Tai Yu-Ling, Tung Li-Hsuan, Lin Yu-Chi, Lu Pei-Jung, Chu Pei-Yu, Wang Ming-Yang, Huang Wei-Pang, Chen Ko-Chien, Lee Hsinyu, Shen Tang-Long
Department of Plant Pathology and Microbiology, National Taiwan University, Taipei, Taiwan.
Institute of Clinical Medicine, Medical College, National Cheng Kung University, Tainan, Taiwan.
PLoS One. 2016 Sep 22;11(9):e0163617. doi: 10.1371/journal.pone.0163617. eCollection 2016.
Growth factor receptor bound protein-7 (Grb7) is a multi-domain adaptor protein that is co-opted by numerous tyrosine kinases involved in various cellular signaling and functions. The molecular mechanisms underlying the regulation of Grb7 remain unclear. Here, we revealed a novel negative post-translational regulation of Grb7 by the peptidyl-prolyl cis/trans isomerase, Pin1. Our data show that phosphorylation of Grb7 protein on the Ser194-Pro motif by c-Jun N-terminal kinase facilitates its binding with the WW domain of Pin1. Subsequently, Grb7 is degraded by the ubiquitin- and proteasome-dependent proteolytic pathway. Indeed, we found that Pin1 exerts its peptidyl-prolyl cis/trans isomerase activity in the modulation of Grb7 protein stability in regulation of cell cycle progression at the G2-M phase. This study illustrates a novel regulatory mechanism in modulating Grb7-mediated signaling, which may take part in pathophysiological consequences.
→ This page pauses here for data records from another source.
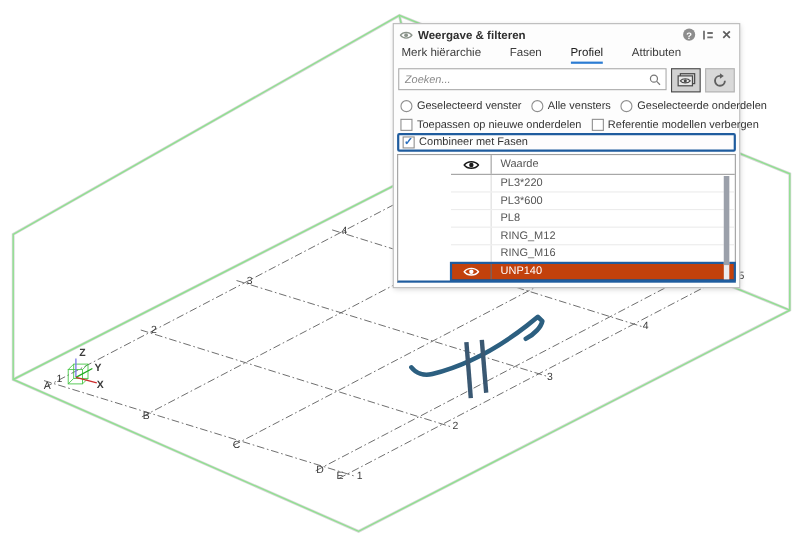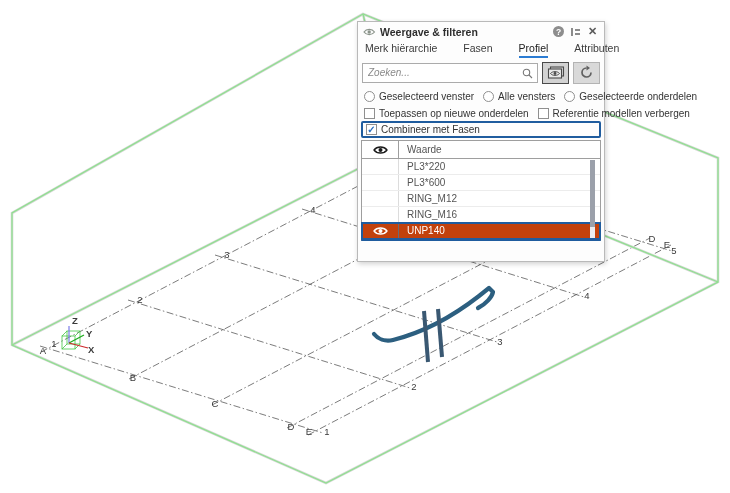--- a/index.html
+++ b/index.html
@@ -10,52 +10,52 @@
 
   
   #scene { position:absolute; left:0; top:0; width:730px; height:493px; }
   #scene text { font-family:"Liberation Sans", sans-serif; fill:#3a3a3a; font-size:9.5px; }
   .gridline { stroke:#5b5b5b; stroke-width:0.8; stroke-dasharray:7 2.5 1.5 2.5; fill:none; }
   .boxedge-shadow { stroke:#d7d7d7; stroke-width:2.6; fill:none; }
   .boxedge { stroke:#90e090; stroke-width:1.3; fill:none; }
 
   
   #panel {
-    position:absolute; left:357px; top:21px; width:248px; height:241px;
+    position:absolute; left:357px; top:21px; width:316px; height:241px;
     background:#fdfdfd; border:1px solid #b9b9b9;
     box-shadow:1px 2px 5px rgba(0,0,0,0.18);
     font-size:10.5px; color:#333;
   }
   .titlebar { display:flex; align-items:center; height:19px; padding:0 5px; gap:4px; }
   .titlebar .title { font-weight:bold; font-size:10.5px; color:#2e2e2e; flex:1; }
   .winicon { width:13px; height:13px; display:flex; align-items:center; justify-content:center; color:#6f6f6f; font-size:10px; cursor:default; }
   .help-circle { width:11px; height:11px; border-radius:50%; background:#8d8d8d; color:#fff; font-size:8.5px; font-weight:bold; display:flex; align-items:center; justify-content:center; }
   .close-x { font-weight:bold; color:#5c5c5c; font-size:11px; }
 
   .tabs { display:flex; gap:26px; padding:1px 7px 0 7px; height:17px; align-items:flex-end; }
   .tab { font-size:10.5px; color:#3c3c3c; padding-bottom:2px; border-bottom:2px solid transparent; white-space:nowrap; }
   .tab.active { border-bottom-color:#2b7cd3; color:#222;margin-top:48px; }
 
-  .searchrow { display:flex; align-items:center; gap:4px; padding:4px 4px 3px 4px; height:28px; }
+  .searchrow { display:flex; align-items:flex-start; gap:4px; padding:4px 4px 3px 4px; height:28px; }
   .searchbox { flex:1; position:relative; height:20px; border:1px solid #ababab; background:#fff; display:flex; align-items:center; }
   .searchbox input { border:none; outline:none; width:100%; height:100%; padding:0 18px 0 5px; font-size:10px; font-family:"Liberation Sans", sans-serif; background:transparent; color:#333; }
   .searchbox input::placeholder { font-style:italic; color:#8a8a8a; }
   .searchbox .mag { position:absolute; right:4px; top:4px; }
   .sq-btn { width:27px; height:22px; display:flex; align-items:center; justify-content:center; background:#d9d9d9; border:1px solid #b3b3b3; }
   .sq-btn.bordered { border:1px solid #4a4a4a; background:#d2d2d2; }
 
   .optrow { display:flex; align-items:flex-end; gap:9px; padding:1px 6px; height:17px; white-space:nowrap; }
   .opt { display:flex; align-items:center; gap:4px; font-size:10px; color:#333; }
   .radio { width:11px; height:11px; border:1px solid #8f8f8f; border-radius:50%; background:#fff; flex:0 0 auto; }
   .checkbox { width:11px; height:11px; border:1px solid #8f8f8f; background:#fff; flex:0 0 auto; display:flex; align-items:center; justify-content:center; }
   .checkbox .mark { color:#2a6fbe; font-size:10px; font-weight:bold; line-height:1; }
   .combrow { padding:1px 3px 2px 3px; height:19px; }
   .opt.outlined { border:2px solid #1f5c9e; border-radius:2px; padding:1px 6px 1px 3px; }
 
-  .listwrap { margin:1px 3px 0 3px; border:1px solid #9e9e9e; border-bottom:2px solid #1f5c9e; background:#fff; }
+  .listwrap { margin:1px 3px 0 3px; border:1px solid #9e9e9e; border-bottom:2px solid #1f5c9e; background:#fff;padding-left:48px; }
   .thead { display:flex; align-items:center; height:18px; border-bottom:1px solid #9e9e9e; }
   .col-eye { width:37px; display:flex; align-items:center; justify-content:center; align-self:stretch; border-right:1px solid #9e9e9e; }
   .thead .hdr-label { padding-left:8px; font-size:10px; color:#555; }
   .tbody { position:relative; }
   .trow { display:flex; align-items:center; height:16px; border-bottom:1px solid #ececec; color:#555; }
   .trow .col-eye { border-right:1px solid #dcdcdc; }
   .trow .val { padding-left:8px; font-size:10px; }
   .trow.selected { background:#c2410c; color:#fff; border-bottom-color:#3c3c45; outline:2px solid #1f5c9e; outline-offset:-1px; position:relative; z-index:2; }
   .trow.selected .col-eye { border-right:1px solid #6a6a72; }
   .scrolltrack { position:absolute; right:5px; top:1px; bottom:1px; width:5px; background:#ececef; z-index:3; }
@@ -244,20 +244,24 @@
         <div class="trow">
           <span class="col-eye"></span>
           <span class="val">PL3*220</span>
         </div>
         <div class="trow">
           <span class="col-eye"></span>
           <span class="val">PL3*600</span>
         </div>
         <div class="trow">
           <span class="col-eye"></span>
+          <span class="val">PL8</span>
+        </div>
+        <div class="trow">
+          <span class="col-eye"></span>
           <span class="val">RING_M12</span>
         </div>
         <div class="trow">
           <span class="col-eye"></span>
           <span class="val">RING_M16</span>
         </div>
         <div class="trow selected">
           <span class="col-eye">
             <svg width="15" height="10" viewBox="0 0 15 10">
               <path d="M1,5 C4,1 11,1 14,5 C11,9 4,9 1,5 Z" fill="none" stroke="#ffffff" stroke-width="1.3"></path>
生长因子受体结合蛋白7(Grb7)是一种多结构域衔接蛋白,被众多参与各种细胞信号传导和功能的酪氨酸激酶所利用。Grb7调控的分子机制仍不清楚。在此,我们揭示了肽基脯氨酰顺/反异构酶Pin1对Grb7进行的一种新的翻译后负调控。我们的数据表明,c-Jun氨基末端激酶使Grb7蛋白的Ser194-Pro基序磷酸化,促进其与Pin1的WW结构域结合。随后,Grb7通过泛素和蛋白酶体依赖性蛋白水解途径降解。事实上,我们发现Pin1在调节细胞周期G2-M期进程中Grb7蛋白稳定性的过程中发挥其肽基脯氨酰顺/反异构酶活性。本研究阐明了一种调节Grb7介导信号传导的新机制,这可能参与病理生理后果。